The WBD board continues to recommend a separate deal with Netflix for WBD’s studio and streaming businesses, a pact originally struck in December, worth $83 billion, and recently converted to an all-cash structure. Netflix also has matching rights for any competing deal that might emerge. The latest move, however, shows a new openness from WBD that hasn’t existed while Paramount has made a series of unsuccessful and hostile offers to buy all of the company.
The limited waiver expires Feb. 23. A special meeting of WBD shareholders, meanwhile, is set for March 20, during which a vote on the Netflix merger is planned.
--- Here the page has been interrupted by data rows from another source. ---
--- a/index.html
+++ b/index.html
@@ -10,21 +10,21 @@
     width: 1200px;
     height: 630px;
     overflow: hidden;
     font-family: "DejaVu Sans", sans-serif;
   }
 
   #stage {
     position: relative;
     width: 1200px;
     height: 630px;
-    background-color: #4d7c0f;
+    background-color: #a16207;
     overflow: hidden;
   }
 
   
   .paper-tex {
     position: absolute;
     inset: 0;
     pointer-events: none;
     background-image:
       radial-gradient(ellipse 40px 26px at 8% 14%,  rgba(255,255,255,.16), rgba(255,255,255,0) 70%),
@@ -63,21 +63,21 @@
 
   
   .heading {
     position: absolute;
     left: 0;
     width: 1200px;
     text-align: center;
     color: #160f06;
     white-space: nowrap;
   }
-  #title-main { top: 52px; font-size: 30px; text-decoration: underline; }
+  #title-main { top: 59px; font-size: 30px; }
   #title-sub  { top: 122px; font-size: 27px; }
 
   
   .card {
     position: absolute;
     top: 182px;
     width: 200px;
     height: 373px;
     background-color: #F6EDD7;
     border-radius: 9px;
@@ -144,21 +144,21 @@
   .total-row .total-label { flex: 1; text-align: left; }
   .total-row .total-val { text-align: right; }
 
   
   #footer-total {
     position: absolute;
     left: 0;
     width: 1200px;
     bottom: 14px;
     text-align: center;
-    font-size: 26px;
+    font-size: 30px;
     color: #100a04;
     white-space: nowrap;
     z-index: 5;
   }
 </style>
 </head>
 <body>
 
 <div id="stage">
“A senior representative for Paramount informed a WBD Board member that, if the WBD Board authorized discussions, Paramount would agree to pay $31 per share and that the offer was not Paramount’s ‘best and final’ proposal,” WBD said Tuesday. “This price, along with several other matters that Paramount stated it would address in its Feb. 10 letter, are not reflected in the latest merger agreement that Paramount proposed.”
That price is up from Paramount’s prior offers of $30 per share for all of WBD.
Questions and ‘Antics’
WBD CEO David Zaslav said that “throughout the entire process, our sole focus has been on maximizing value and certainty for WBD shareholders. … We are engaging with Paramount now to determine whether they can deliver an actionable, binding proposal that provides superior value and certainty.”
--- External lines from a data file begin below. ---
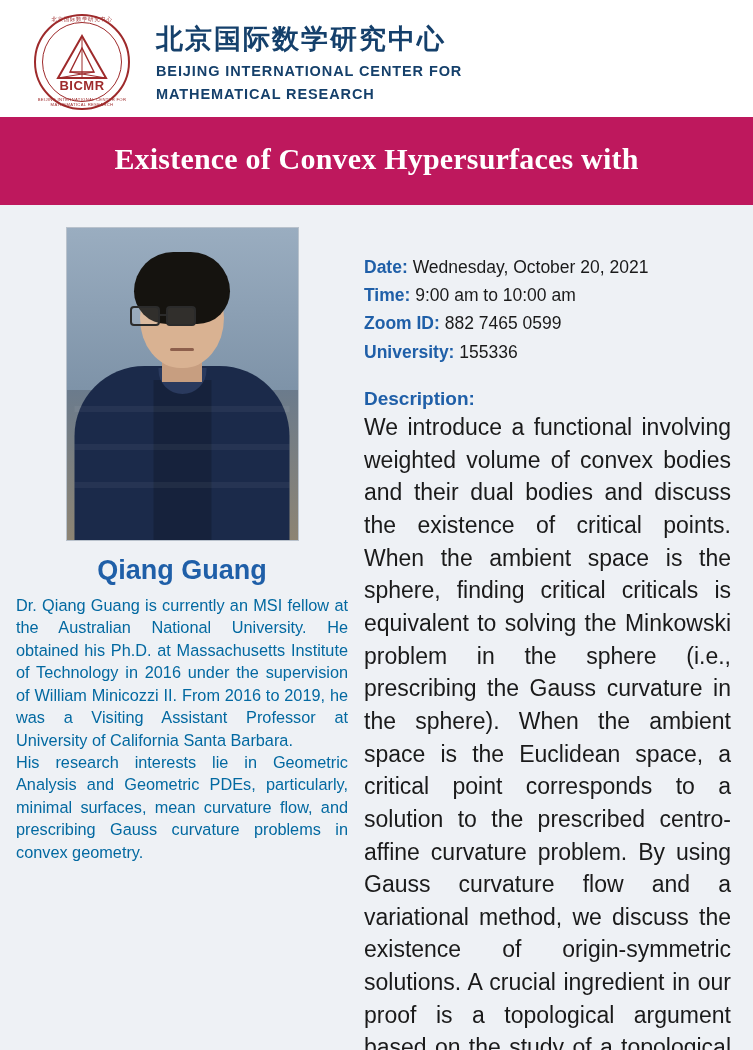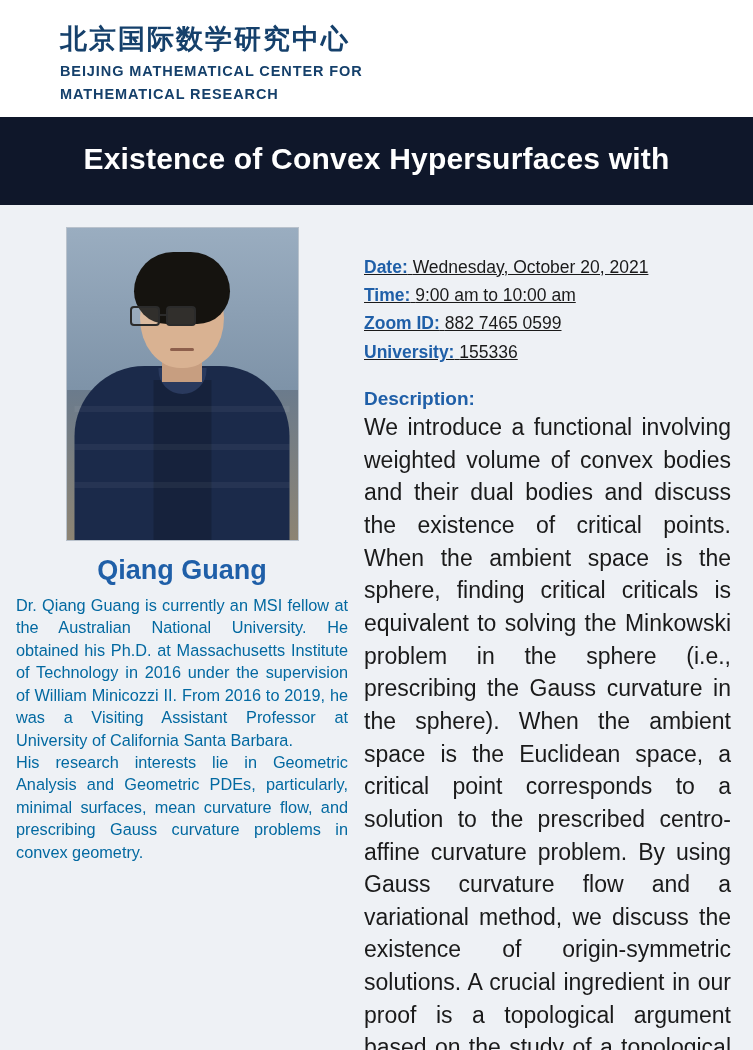--- a/index.html
+++ b/index.html
@@ -99,25 +99,26 @@
     margin-top: 6px;
     font-size: 14.5px;
     font-weight: bold;
     color: #15406b;
     letter-spacing: 0.9px;
     line-height: 1.45;
   }
 
   
   .title-band {
-    background: #0f172a;
+    background: #be185d;
     color: #ffffff;
     padding: 22px 30px 26px 30px;
     text-align: center;
     flex: 0 0 auto;
+    font-family: Liberation Serif, serif;
   }
   .title-band .line {
     font-size: 30px;
     font-weight: bold;
     line-height: 1.32;
     letter-spacing: 0.2px;
   }
 
   
   .body-area {
@@ -219,21 +220,20 @@
   .col-right {
     flex: 1 1 auto;
     padding-right: 8px;
     padding-top: 26px;
   }
   .meta-row {
     font-size: 17.5px;
     line-height: 1.62;
     color: #1a1a1a;
     white-space: nowrap;
-    text-decoration: underline;
   }
   .meta-label {
     color: #1f5fa8;
     font-weight: bold;
   }
   .desc-head {
     margin-top: 22px;
     font-size: 19px;
     font-weight: bold;
     color: #1f5fa8;
@@ -247,23 +247,37 @@
     text-justify: inter-word;
   }
   .desc-body p { margin: 0; }
 </style>
 </head>
 <body>
 
 <div class="poster">
 
   <div class="header">
+    <div class="logo-wrap">
+      <div class="logo-ring"></div>
+      <div class="logo-ring2"></div>
+      <div class="logo-arc-text">北京国际数学研究中心</div>
+      <svg class="logo-tri" viewBox="0 0 52 46">
+        <polygon points="26,2 50,44 2,44" fill="none" stroke="#9e2a2b" stroke-width="2"></polygon>
+        <polygon points="26,14 38,38 14,38" fill="none" stroke="#9e2a2b" stroke-width="1.4"></polygon>
+        <line x1="26" y1="2" x2="26" y2="44" stroke="#9e2a2b" stroke-width="1"></line>
+        <line x1="2" y1="44" x2="38" y2="38" stroke="#9e2a2b" stroke-width="1"></line>
+        <line x1="50" y1="44" x2="14" y2="38" stroke="#9e2a2b" stroke-width="1"></line>
+      </svg>
+      <div class="logo-bicmr">BICMR</div>
+      <div class="logo-arc-text bottom">BEIJING INTERNATIONAL CENTER FOR MATHEMATICAL RESEARCH</div>
+    </div>
     <div class="header-text">
       <div class="hdr-cn">北京国际数学研究中心</div>
-      <div class="hdr-en">BEIJING MATHEMATICAL CENTER FOR</div>
+      <div class="hdr-en">BEIJING INTERNATIONAL CENTER FOR</div>
       <div class="hdr-en" style="margin-top:2px">MATHEMATICAL RESEARCH</div>
     </div>
   </div>
 
   <div class="title-band">
     <div class="line">Existence of Convex Hypersurfaces with</div>
   </div>
 
   <div class="body-area">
Netflix, for its part, remains dismissive of Paramount’s efforts.
“While we are confident that our transaction provides superior value and certainty, we recognize the ongoing distraction for WBD stockholders and the broader entertainment industry caused by Paramount’s antics,” Netflix said in a statement. “Accordingly, we granted WBD a narrow, seven-day waiver of certain obligations under our merger agreement to allow them to engage with Paramount to fully and finally resolve the matter.”
The fate of TNT Sports hangs in the balance, as it has throughout this entire saga. In the Netflix deal, the operation would separate from WBD as part of a planned Discovery Global spin-off and embark on a separate, independent path from the WBD assets acquired by Netflix. In a Paramount deal, though, the entire company would be acquired, and the TNT Sports operations would be blended with those of CBS Sports.